Haciéndose el sordo a las críticas de mi madre, el capitán prosiguió:

—Recogí tu correo al pasar por la estafeta —y sacándose del bolsillo unas cuantas cartas y tarjetas postales, las echó sobre la cama—. Tienen ahora empleada a una chica que no está nada mal. Tiene un par de melones como para ganar un concurso agrícola.

Pero Larry no le escuchaba: había seleccionado una postal de entre el correo que le llevaba el capitán, y después de leerla rompió a reír a carcajadas.

—¿Qué pasa, hijo? —preguntó Mamá.

—Es una postal del conde —dijo Larry, secándose los ojos.

—Ah, de ese hombre —dijo mi madre torciendo la nariz—. Pues no me interesa saber nada de él.

—No te vas a librar —dijo Larry—. Merece la pena estar enfermo sólo por recibir esto. Ya empiezo a sentirme mejor.

Cogió la postal y nos la leyó. Era evidente que para escribirla había recurrido el conde a alguien cuyo dominio del inglés era precario pero imaginativo.

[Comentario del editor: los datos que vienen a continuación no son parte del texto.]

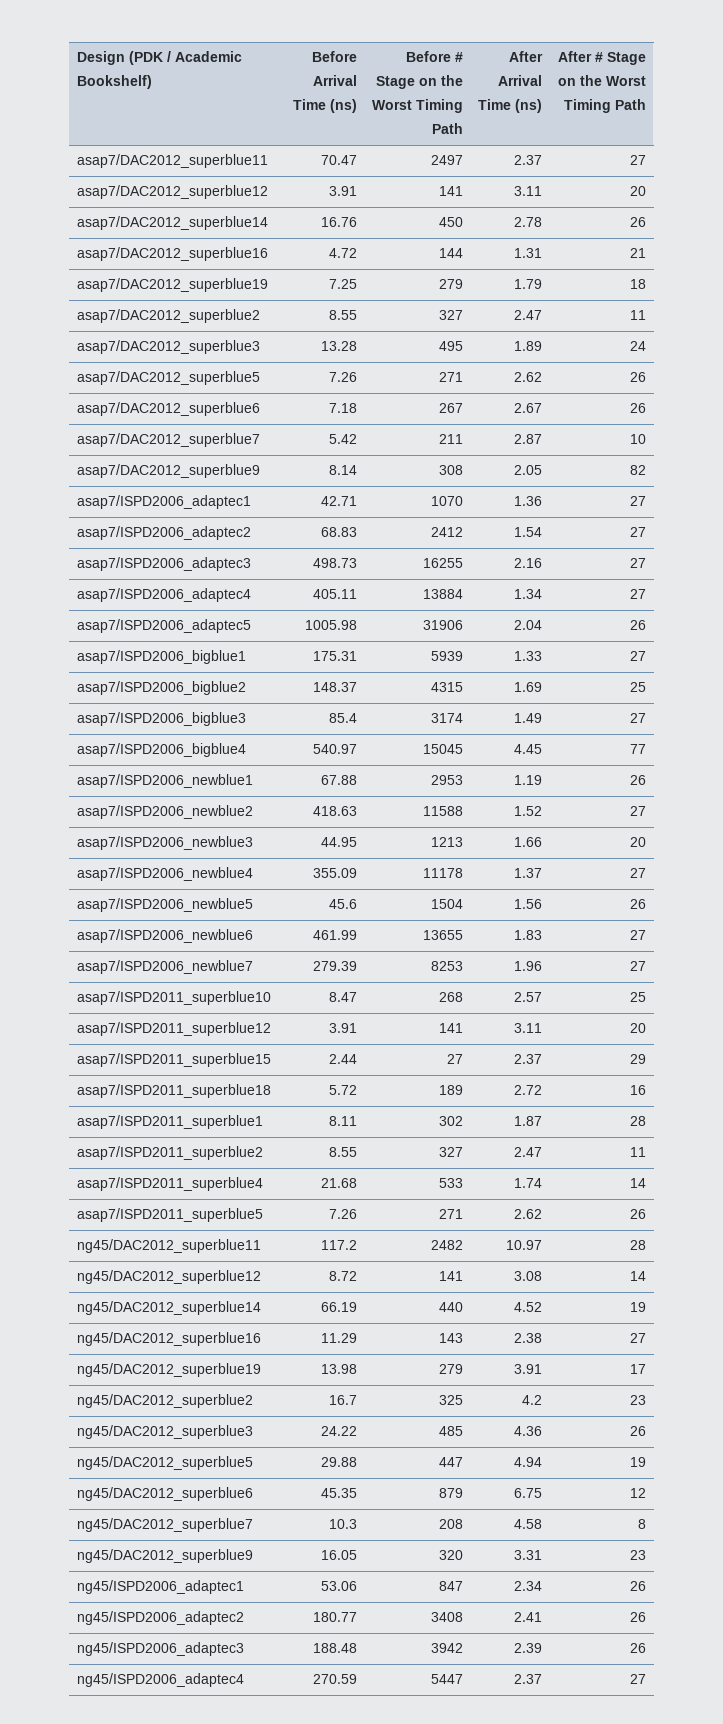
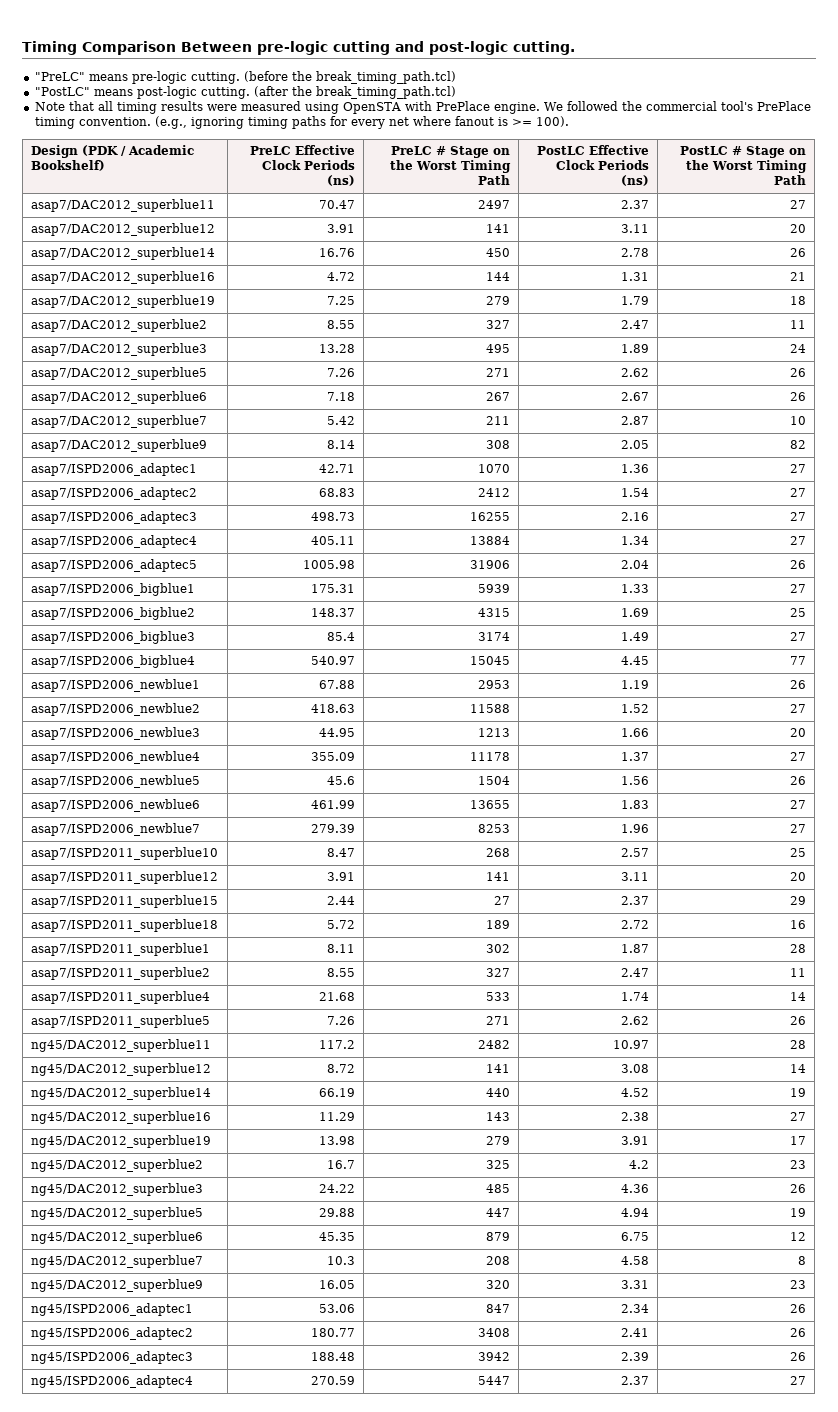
(76, 58) none -> [22,41,575,55] [34,71,456,84] [34,86,456,99] [34,101,811,114] [34,116,569,129] Timing Comparison Between pre-logic cutting and post-logic cutting. // "PreLC" means pre-logic cutting. (before the break_timing_path.tcl) // "PostLC" means post-logic cutting. (after the break_timing_path.tcl) // Note that all timing results were measured using OpenSTA with PrePlace engine. We followed the commercial tool's PrePlace timing convention. (e.g., ignoring timing paths for every net where fanout is >= 100). //
[312,51,358,62] [313,75,358,86] [293,99,358,113] [406,51,452,62] Before Arrival Time (ns) | Before -> [249,145,355,155] [261,160,355,170] [326,175,355,186] [390,146,432,155] PreLC Effective Clock Periods (ns) | PreLC
[509,51,544,62] [498,75,543,86] [478,99,543,113] [558,51,593,62] After Arrival Time (ns) | After -> [536,145,649,155] [555,160,649,170] [620,175,649,186] [679,146,728,155] PostLC Effective Clock Periods (ns) | PostLC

«Tengo arribado a Roma», empezaba. «Soy en clínica golpeado enfermedad llamada pápelas. Soy golpeado todo. Encuentro no puedo ser cómodo, no hambre y ser sentado imposible. Ten cuidado tú de pápelas. Conde Rossignol».

—Pobre hombre —dijo Mamá sin convicción cuando todos dejamos de reírnos—. La verdad es que no nos deberíamos reír.

—No —dijo Larry—. Le voy a escribir para preguntarle si las pápelas griegas son inferiores en virulencia a las pápelas francesas.

Capítulo 4

Los elementos de la primavera

Morada de dragones y refugio de búhos

ISAÍAS 34, 13

La primavera, en su sazón, llegaba como una fiebre; era como si la isla, tras revolverse y agitarse inquieta en el lecho cálido y húmedo del invierno, un buen día se despertara de golpe, súbitamente, pletórica de vida bajo un cielo azul de jacinto en el que se elevaba el sol, envuelto en brumas frágiles y de un amarillo delicado, cual capullo de seda recién concluido. Para mí la primavera era uno de los mejores tiempos del año, porque toda la fauna de la isla estaba entonces en ebullición, y el aire lleno de esperanza.

Tal vez hoy atraparía el galápago más grande que nunca viera, o desvelaría el misterio de cómo una tortuga recién nacida, salida del huevo con más arrugas y abolladuras que una nuez, al cabo de una hora abultaba el doble y en consecuencia había alisado la mayor parte de sus frunces. La isla entera era un hervidero y un puro runrún. Yo me despertaba pronto, desayunaba apresuradamente a la sombra de los mandarinos ya olorosos con el calor del primer sol, cogía mis redes y cajas de recolección, llamaba con un silbido a Roger, Widdle y Puke y salía a explorar mi reino.

Allá en el monte, en las junglas en miniatura de brezo y retama, donde las peñas caldeadas por el sol aparecían tachonadas de extraños líquenes que semejaban sellos antiguos, salían las tortugas de su sueño invernal, apartando la tierra bajo la cual habían estado aletargadas y guiñando los ojos y tragando saliva mientras se arrastraban lentamente hacía el sol. Descansaban hasta que el sol las hubiera calentado, y luego iban con paso lento a buscar su primera colación de dientes de león o de tréboles, o quizá un grueso y blanco cuesco de lobo. Yo tenía los cerros de las tortugas bien organizados, lo mismo que otras partes de mi territorio. Cada tortuga poseía una serie de rasgos distintivos que me permitían seguirle la pista. Cada nido de tarabillas o de currucas capirotadas estaba cuidadosamente marcado para observar sus progresos, como lo estaban cada coriáceo montículo de huevos de mantis, cada tela de araña y cada piedra que sirviera de guarida a un animal querido.

Pero era la poderosa aparición de las tortugas lo que realmente me señalaba el comienzo de la primavera, pues hasta que no acababa de verdad el invierno no salían por el mundo en busca de pareja, torpes y bien acorazadas como caballero andante en busca de dama que socorrer. Una vez que habían saciado el hambre se mostraban más vivaces, si es que se puede aplicar tal calificativo a una tortuga. Los machos caminaban de puntillas, con el cuello estirado al máximo, y de tanto en tanto se detenían para soltar un gañido asombroso, sonoro e imperativo. Nunca oí que una hembra respondiera a aquel resonante grito, que más parecía propio de un perro pequinés, pero de alguna forma el macho la localizaba, y acto seguido, aún gañendo, le presentaba batalla, estrellando su concha contra la de ella, empeñado en someterla por las malas, mientras ella, tan fresca, intentaba seguir comiendo entre zurra y zurra.